About this exercise:
State the number of lines in the material below that hold "none", and add nothing to it.

Records to use:
>>>

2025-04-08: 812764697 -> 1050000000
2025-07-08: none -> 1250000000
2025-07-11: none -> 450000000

<<<
>>>

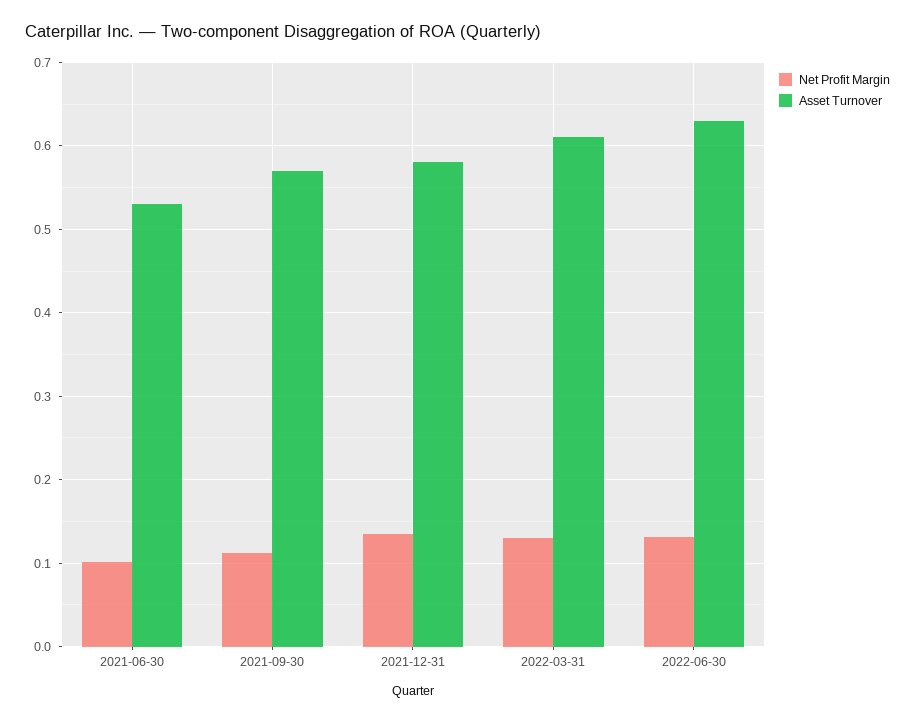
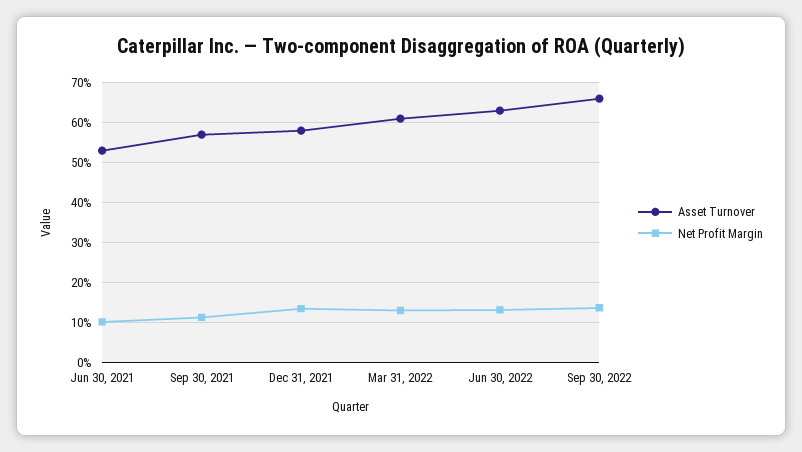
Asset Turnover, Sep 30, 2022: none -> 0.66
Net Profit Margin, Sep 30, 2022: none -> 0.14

<<<
>>>

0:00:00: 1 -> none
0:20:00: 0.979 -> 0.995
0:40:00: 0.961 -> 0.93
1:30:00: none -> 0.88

<<<

Response below:
6